BAB 1

1.4K 124 46
                                    

Seorang gadis sedang berdiri di sebuah halte, menanti kedatangan bus yang akan membawanya menuju kampus hari ini. Anjani Gautama, nama gadis cantik berkacamata bulat itu. Mengeratkan selempang tas nya, ia bersiap untuk naik ke dalam bus yang berhenti tepat didepannya itu. Akhirnya setelah menunggu lama, ia bisa bernapas lega karna tak takut ketinggalan lagi pastinya. Hari ini hari pertama semester baru akan dimulai, semester ganjil yang ntah bagaimana menurutnya sangat berat jika dirasa.

Anjani bukan gadis pintar seperti yang sering diidolakan, dia hanya mahasiswa penggiat komunitas mimpi. Mahasiswa yang kuliah pulang pergi tanpa mengikuti rangkaian organisasi atau komunitas di kampus. Baginya kuliah sudah menjadi hal berat, jika ditambah dengan hal lain rasanya remuk sudah jiwa dan raga yang ia miliki.

Kesehariannya ini, tak lantas membuatnya di jauhi oleh teman-temannya. Sikap care dan penuh perhatian mampu membuatnya dengan cepat bergaul dengan teman-teman. Bahkan satu kampus ini mengenal siapa itu Anjani. Terlahir bukan dari sendok emas, apalagi guci emas. Anjani yang notabene hanya anak seorang Petani biasa di daerah Boyolali. Ibunya hanyalah ibu rumah tangga yang mengatur segala keperluannya di rumah sejak ia kecil.

Saat sudah mendapatkan tempat duduk, dia memasukkan kartu bus kedalam dompet hitamnya. Menurut info dari grup WhatsApp, hari ini ada kuliah umum dari salah satu dosen baru. Bukan baru mengajar atau baru saja lulus. Lebih tepatnya dosen yang dipindahkan dari universitas lain. Dengar-dengar dosen muda ini genius. Di usia muda dia sudah berhasil meraih gelar doktor nya.

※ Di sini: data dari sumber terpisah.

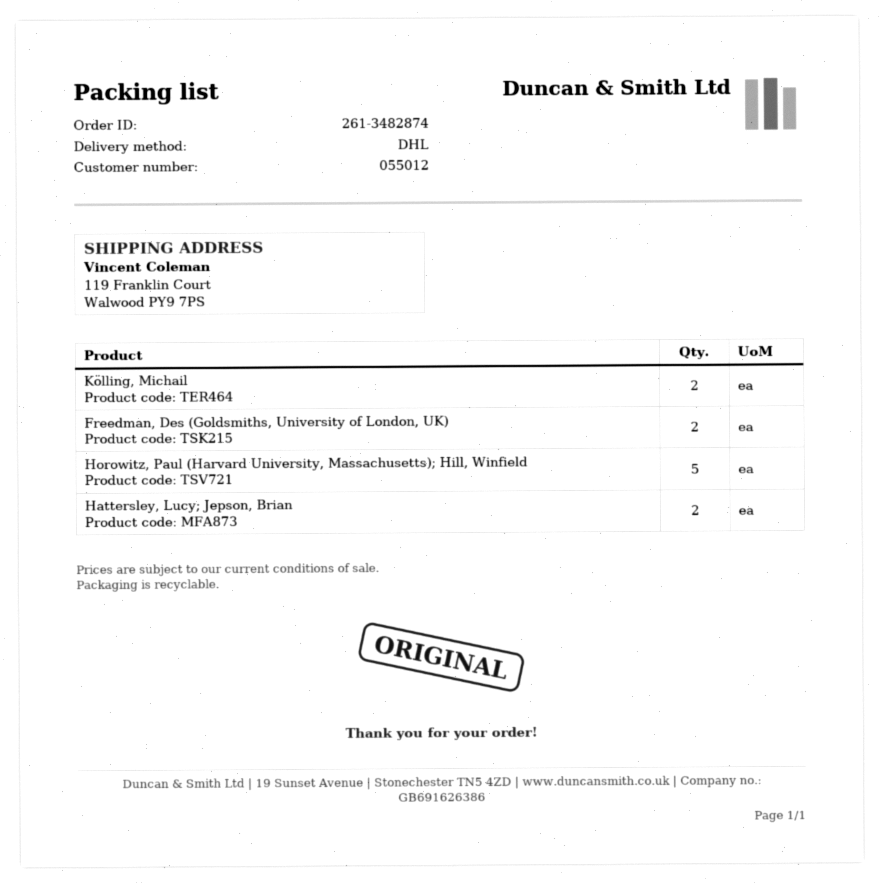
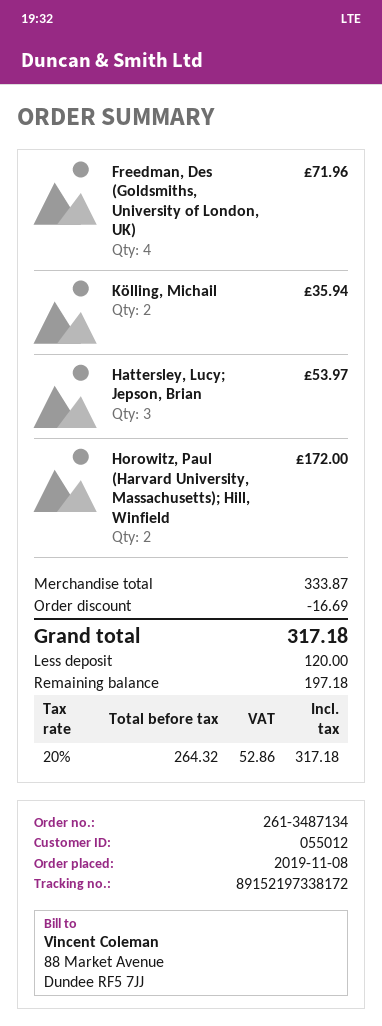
order number: 261-3482874 -> 261-3487134
Freedman, Des (Goldsmiths, University of London, UK): 2 -> 4
Horowitz, Paul (Harvard University, Massachusetts); Hill, Winfield: 5 -> 2
Hattersley, Lucy; Jepson, Brian: 2 -> 3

Karena penasaran, dia membuka browser dan mencari nama itu. Beberapa informasi muncul mengenai kehidupannya. Rata-rata hanya membahas masalah pendidikan dan juga sumbangsih nya untuk Indonesia. Pria asli keturunan Indonesia, yang belatarbelakang keluarga pendidik semua. Pantas saja dia bisa sepintar itu, mungkin sejak kecil bacaannya bukan lagi tentang dongeng kancil tapi buku albert eistein yang tebalnya dapat membunuh lalat tanpa perasaan.

Alis Anjani terangkat kala membaca beberapa fakta. Wajah yang terpampang di layar ponselnya hanya wajah laki-laki tua seusia kakeknya. Benarkah ini yang dimaksud dengan pembicara nya kali ini.

"Bukannya masih muda, kok munculnya tua sih?" Pekik Jani tanpa menatap sekitarnya.

Tak memikirkan fakta itu, akhirnya Jani melanjutkan membaca beberapa artikel mengenai dosen tamunya ini. Karena penasaran, dia berselancar mencari wajah sang pembicara ini. deretan photo berjejer di depan netra. Belum sempat Jani melihat satu persatu, tarikan kuat di pundaknya menghentikan aktivitasnya.

"Mbak, Sakit!" Keluh seseorang disamping Jani sambil memukul dadanya dengan tangan menggenggam.

"Eh bu, jangan pingsan bu!" Pekiknya kaget karena wanita yang berada disamping Jani kehilangan kesadaran.

Kepanikan menghujani pikiran Jani, kala melihat perut ibu itu yang membesar. Ibu ini hamil bagaimana dengan kandungannya? Segera Jani berteriak, meminta pertolongan kepada sang sopir di depan sana. Untungnya bus ini tidak banyak penumpang, jadi tidak terlalu berkerumun dan kebanyakan dari mereka membantu.

"Pak, ini bagaimana?" Tanya Jani pada sang sopir yang menghentikan laju bus nya.

"Sebentar ya, Mbak. Ini di depan sana sudah ada Rumah Sakit. Coba ditenangkan dulu." Seru pak sopir melajukan kembali Bus kota itu.

"Cepat ya, Pak!" Ucap Jani sambil melepaskan beberapa benda yang mencekik tubuhnya. Mau di beri RJP pun, Jani tidak tahu caranya. Daripada terjadi kesalahan fatal, hanya ini cara yang Jani bisa lakukan.

Setelah beberapa saat, Bus yang melaju berhenti. Brankar dari UGD segera menyambutnya. Jani segera menyerahkan Ibu itu kepada seorang perawat laki-laki. Keringat mengucur deras melewati keningnya. meski sudah menggunakan riasan biasa, jani adalah tipe orang yang lebih aktif berkeringat.